04.07.2008, 19:36 Uhr / Lesedauer: 1 min

"Keine hochrisikoreichen Zinswetten"

Ahaus Hans-Georg Althoff Die Stadt Ahaus hat sich "nicht an hochrisikoreichen Zinswetten beteiligt", das hat jetzt Kämmerer (Foto) auf Anfrage der grünen Ratsfraktion erklärt. Auch "Unternehmen, an denen die Stadt Ahaus beteiligt ist, haben sich an Finanzoptimierungsgeschäften nicht beteiligt", so Althoff weiter. Die Stadt Ahaus betreibe seit 2001 ein aktives Zins- und Schuldenmanagement, um die aus den Krediten resultierenden Zinsbelastungen so niedrig wie möglich zu halten. Die Stadt Ahaus profitiere in erheblichem Umfange aus der Abwicklung von Swapgeschäften. "Dabei hat sie keine Finanzoptimierungsgeschäfte mit ähnlich hohem Risikocharakter im Bestand, wie dies bei den so genannten Spread-Ladder-Swaps der Fall ist", so Althoff.

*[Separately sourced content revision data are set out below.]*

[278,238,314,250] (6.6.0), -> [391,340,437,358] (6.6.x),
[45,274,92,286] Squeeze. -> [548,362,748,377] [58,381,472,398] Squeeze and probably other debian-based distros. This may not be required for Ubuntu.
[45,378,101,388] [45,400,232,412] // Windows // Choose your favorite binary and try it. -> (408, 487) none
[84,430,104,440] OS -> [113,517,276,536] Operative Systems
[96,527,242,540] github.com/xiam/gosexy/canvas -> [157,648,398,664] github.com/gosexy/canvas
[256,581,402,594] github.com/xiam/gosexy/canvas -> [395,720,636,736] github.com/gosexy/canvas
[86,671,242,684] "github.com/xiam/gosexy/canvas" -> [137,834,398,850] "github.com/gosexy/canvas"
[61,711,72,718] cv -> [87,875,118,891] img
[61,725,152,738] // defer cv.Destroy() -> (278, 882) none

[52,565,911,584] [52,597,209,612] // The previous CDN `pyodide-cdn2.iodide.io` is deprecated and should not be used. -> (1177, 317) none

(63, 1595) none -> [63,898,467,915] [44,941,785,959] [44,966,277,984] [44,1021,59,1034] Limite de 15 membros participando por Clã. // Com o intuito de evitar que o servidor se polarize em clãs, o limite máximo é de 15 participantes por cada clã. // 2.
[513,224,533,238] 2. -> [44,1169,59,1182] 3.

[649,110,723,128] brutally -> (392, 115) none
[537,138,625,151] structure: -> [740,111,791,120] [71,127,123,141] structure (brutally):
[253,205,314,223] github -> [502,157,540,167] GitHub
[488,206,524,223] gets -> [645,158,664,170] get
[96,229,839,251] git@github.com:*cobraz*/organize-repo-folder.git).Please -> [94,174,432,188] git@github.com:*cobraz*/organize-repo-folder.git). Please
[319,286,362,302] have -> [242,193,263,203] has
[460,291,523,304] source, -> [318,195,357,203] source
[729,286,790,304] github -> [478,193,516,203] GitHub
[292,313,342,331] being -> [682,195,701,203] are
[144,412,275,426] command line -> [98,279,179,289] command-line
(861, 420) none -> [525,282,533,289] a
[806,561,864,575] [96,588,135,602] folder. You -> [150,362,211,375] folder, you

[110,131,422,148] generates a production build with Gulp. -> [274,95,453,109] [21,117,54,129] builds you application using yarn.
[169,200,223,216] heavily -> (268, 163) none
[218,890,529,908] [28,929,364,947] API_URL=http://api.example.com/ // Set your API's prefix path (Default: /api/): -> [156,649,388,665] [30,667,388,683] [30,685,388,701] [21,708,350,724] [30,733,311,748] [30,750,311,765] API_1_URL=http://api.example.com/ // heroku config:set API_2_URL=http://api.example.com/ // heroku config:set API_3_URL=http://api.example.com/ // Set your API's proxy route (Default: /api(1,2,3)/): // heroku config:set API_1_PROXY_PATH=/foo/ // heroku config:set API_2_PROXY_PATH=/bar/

Anlass für die Anfrage des grünen Fraktionsvorsitzenden Dietmar Eisele (Foto rechts) waren die hohen Verluste, die die kreiseigene Entsorgungsgesellschaft Westmünsterland (EGW) bei risikoreichen Finanzoptimierungsgeschäften erlitten hat. Zufrieden zeigte sich Eisele über die "sehr schnelle Antwort" des Kämmerers. "Die aktuellen Zinsgeschäfte der Stadt Ahaus, so Eisele weiter, enthalten kein höheres Risiko als ein Festsatzdarlehen."